In forecasting trends in this body of law, the challenge is to define the cultural variables that are apt to be the most influential. This essay is one attempt to do so by focusing on doping activity – that is, the use of prohibited performance-enhancing drugs and techniques by athletes and the encouragement of such use by other athletic stakeholders. This focus is significant because of the persistent threat that doping activity poses to the cultural values of fair play and the integrity of international sports.
During the last 25 years, a robust legal regime has grown at the international level in response to this problem. For example, the Court of Arbitration for Sport (CAS) has handled hundreds of cases involving appeals by athletes of their doping-related suspension from sanctioned competition. Its awards, which are enforceable internationally under the New York Convention on the Recognition and Enforcement of Foreign Arbitral Awards, are nearly always effective. Indeed, CAS has been termed “one of the world’s most successful attempts at bringing order to transnational issues…a valuable example of how an international tribunal can succeed”.

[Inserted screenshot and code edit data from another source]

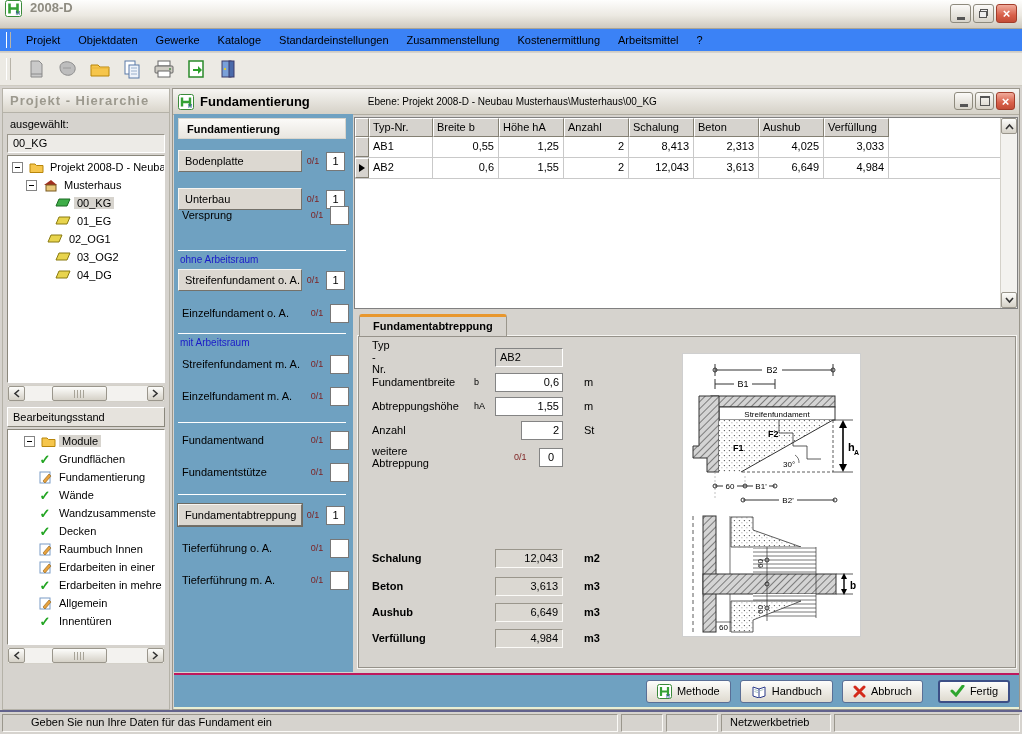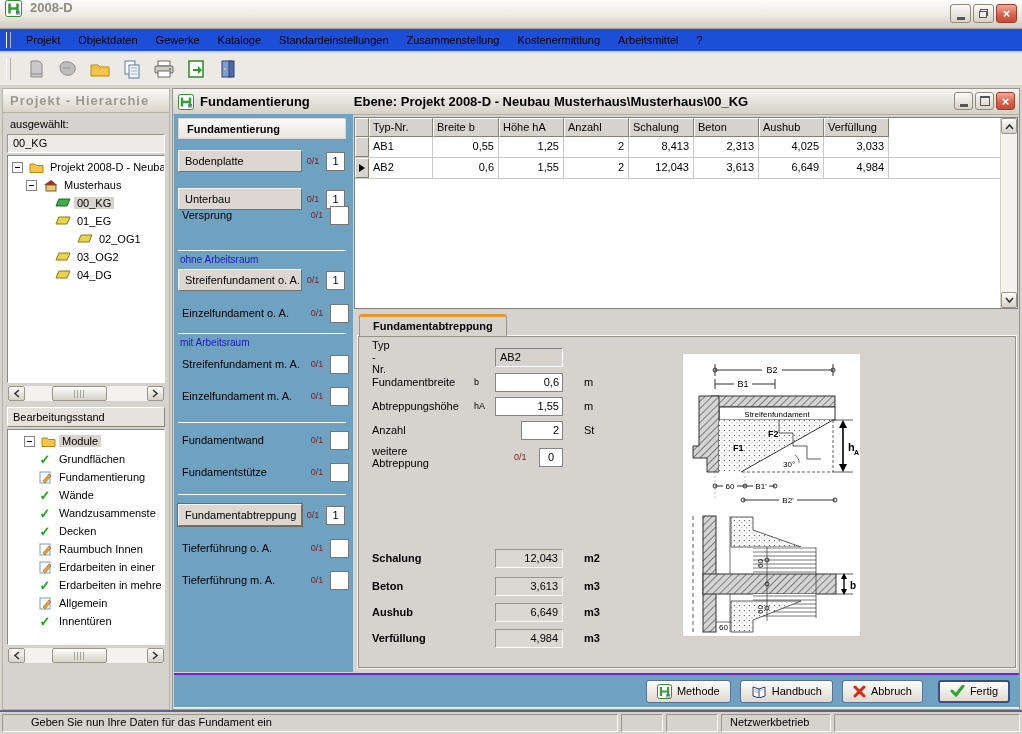--- a/index.html
+++ b/index.html
@@ -15,21 +15,21 @@
     background:linear-gradient(#fbfaf8,#d8d4ca);display:flex;align-items:center;justify-content:center;box-sizing:border-box}
   .wbtn.close{background:linear-gradient(#f0ab9b,#d8604a 60%,#c44d37);border-color:#a23c2a}
   .glyph-min{width:8px;height:3px;background:#555;margin-top:9px}
   .glyph-restore{position:relative;width:9px;height:9px}
   .glyph-restore i{position:absolute;border:1px solid #555;background:#eee;width:6px;height:5px;display:block}
   .glyph-restore i:first-child{right:0;top:0}.glyph-restore i:last-child{left:0;bottom:0}
   .glyph-max{width:8px;height:7px;border:1px solid #555;border-top:2px solid #555}
   .glyph-x{color:#fff;font-weight:bold;font-size:13px;line-height:1}
   .hlogo{display:inline-flex;margin-left:5px}
   
-  .menubar{position:absolute;left:0;top:29px;width:1022px;height:23px;background:#1d4ed8;
+  .menubar{position:absolute;left:0;top:29px;width:1022px;height:23px;background:#3b82f6;
     border-bottom:1px solid #cfccc2;display:flex;align-items:center;padding-left:6px;box-sizing:border-box}
   .grip{width:3px;height:70%;border-left:1px solid #fff;border-right:1px solid #b7b3a8;margin-right:6px}
   .menu-item{padding:3px 9px;cursor:default}
   .toolbar{position:absolute;left:0;top:53px;width:1022px;height:33px;background:#eceae4;
     border-bottom:1px solid #cfccc2;display:flex;align-items:center;padding-left:6px;box-sizing:border-box;gap:6px}
   .tool-icon{width:26px;height:26px;display:flex;align-items:center;justify-content:center}
   
   .left-panel{position:absolute;left:2px;top:88px;width:168px;height:622px;background:#d6d3ce;
     border:1px solid #b5b2a8;box-sizing:border-box}
   .lp-title{height:23px;background:linear-gradient(#fbfaf8,#d9d5cb);border-bottom:1px solid #b5b2a8;
@@ -57,21 +57,21 @@
   .strack{flex:1;position:relative}
   .sthumb{position:absolute;top:0;height:100%;left:22%;width:45%;border:1px solid #9a968c;border-radius:2px;
     background:linear-gradient(#fdfdfb,#d5d1c7);display:flex;align-items:center;justify-content:center;box-sizing:border-box}
   .gripmarks{width:10px;height:8px;background:repeating-linear-gradient(90deg,#a8a498 0 1px,transparent 1px 3px)}
   
   .child{position:absolute;left:172px;top:88px;width:848px;height:622px;background:#d6d3ce;
     border:1px solid #9a968c;box-sizing:border-box}
   .cw-title{height:25px;background:linear-gradient(#f6f5f2,#d5d1c7);border-bottom:1px solid #b0aca0;
     display:flex;align-items:center}
   .cw-name{font-weight:bold;font-size:13px;margin-left:6px}
-  .cw-level{font-weight:bold;font-size:13px;margin-left:44px}
+  .cw-level{font-weight:normal;font-size:10px;margin-left:58px}
   .cw-controls{position:absolute;right:4px;top:3px;display:flex;gap:2px}
   
   .sidebar{position:absolute;left:1px;top:25px;width:179px;height:558px;background:#6fa1c1}
   .shead{position:absolute;left:4px;top:4px;width:168px;height:21px;line-height:21px;font-weight:bold;
     padding-left:8px;background:linear-gradient(#fbfaf8,#e9e6e0);border:1px solid #d8d5cd;box-sizing:border-box}
   .srow{position:absolute;left:4px;width:171px;height:22px;display:flex;align-items:center}
   .sbtn{width:124px;height:22px;line-height:20px;padding-left:6px;background:#dcd8d1;box-sizing:border-box;
     border:1px solid;border-color:#f6f4f0 #74716a #74716a #f6f4f0;cursor:default;overflow:hidden;white-space:nowrap}
   .sbtn.sel{box-shadow:0 0 0 1px #6e6b63}
   .slabel{width:124px;padding-left:4px;color:#000;overflow:hidden;white-space:nowrap}
@@ -112,21 +112,21 @@
     font-family:"Liberation Sans",sans-serif;font-size:11px;text-align:right;padding:0 3px}
   .freadonly{position:absolute;height:19px;border:1px solid;border-color:#848484 #fff #fff #848484;
     background:#d6d3ce;box-sizing:border-box;line-height:17px;padding:0 4px}
   .fresult{position:absolute;height:19px;border:1px solid;border-color:#9a968c #fbfaf7 #fbfaf7 #9a968c;
     background:#dbd8d2;box-sizing:border-box;line-height:17px;text-align:right;padding:0 4px}
   .funit{position:absolute;left:226px}
   .bold{font-weight:bold}
   .diagram{position:absolute;left:324px;top:17px;width:177px;height:282px;background:#fff;border:1px solid #cfcfcf;box-sizing:content-box}
   
   .btn-strip{position:absolute;left:1px;top:584px;width:845px;height:36px;background:#6fa1c1;
-    border-top:2px solid #6d28d9;border-bottom:2px solid #e9efd4;box-sizing:border-box;
+    border-top:2px solid #be185d;border-bottom:2px solid #e9efd4;box-sizing:border-box;
     display:flex;align-items:center;justify-content:flex-end;gap:9px;padding-right:9px}
   .xpbtn{height:23px;border:1px solid #5a6f96;border-radius:3px;background:linear-gradient(#fdfdfb,#dedacf);
     display:flex;align-items:center;justify-content:center;gap:5px;padding:0 10px;font-size:11px;cursor:default;box-sizing:border-box}
   .xpbtn.default{border:2px solid #3c4f86;margin-left:6px}
   
   .bottom-line{position:absolute;left:0;top:710px;width:1022px;height:2px;background:#62628c}
   .statusbar{position:absolute;left:0;top:712px;width:1022px;height:22px;background:#d6d3ce;
     display:flex;gap:3px;padding:2px;box-sizing:border-box}
   .scell{border:1px solid;border-color:#9a968c #fbfaf7 #fbfaf7 #9a968c;height:16px;line-height:15px;box-sizing:content-box}
   .scell.msg{width:586px;padding-left:28px}
@@ -263,21 +263,21 @@
       <span class="lbl sel">00_KG</span>
     </div>
     <div class="trow" style="padding-left:46px">
       <span class="ticon">
           <svg width="16" height="10">
             <polygon points="4,1 15,1 12,8 1,8" fill="#e8d44d" stroke="#8a7a10"></polygon>
           </svg>
         </span>
       <span class="lbl">01_EG</span>
     </div>
-    <div class="trow" style="padding-left:68px">
+    <div class="trow" style="padding-left:38px">
       <span class="ticon">
           <svg width="16" height="10">
             <polygon points="4,1 15,1 12,8 1,8" fill="#e8d44d" stroke="#8a7a10"></polygon>
           </svg>
         </span>
       <span class="lbl">02_OG1</span>
     </div>
     <div class="trow" style="padding-left:46px">
       <span class="ticon">
           <svg width="16" height="10">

A newer but also effective mechanism is the World Anti-Doping Agency (WADA). Headquartered in Montreal, it operates partly through official bodies at the national level such as the United States Anti-Doping Agency (USADA). Under WADA supervision, these institutions form a global network for testing and sanctioning athletes and other athletic stakeholders under the World Anti-Doping Code. Within the UNESCO framework, the International Convention Against Doping in Sport provides intergovernmental cooperation to the same ends. National legislation, such as the Anabolic Steroids Control Act of 1990 in the United States, supports this regime of anti-doping controls. What has been emerging is essentially a new legal culture within the process of international sports law.
The cultural variables that are apt to influence the efficacy and further development of the international anti-doping regime fall into two categories: those that operate within sport (internal variables) and those that impact sport from outside (external variables). As we shall see, these internal and external cultural variables can interact in important ways.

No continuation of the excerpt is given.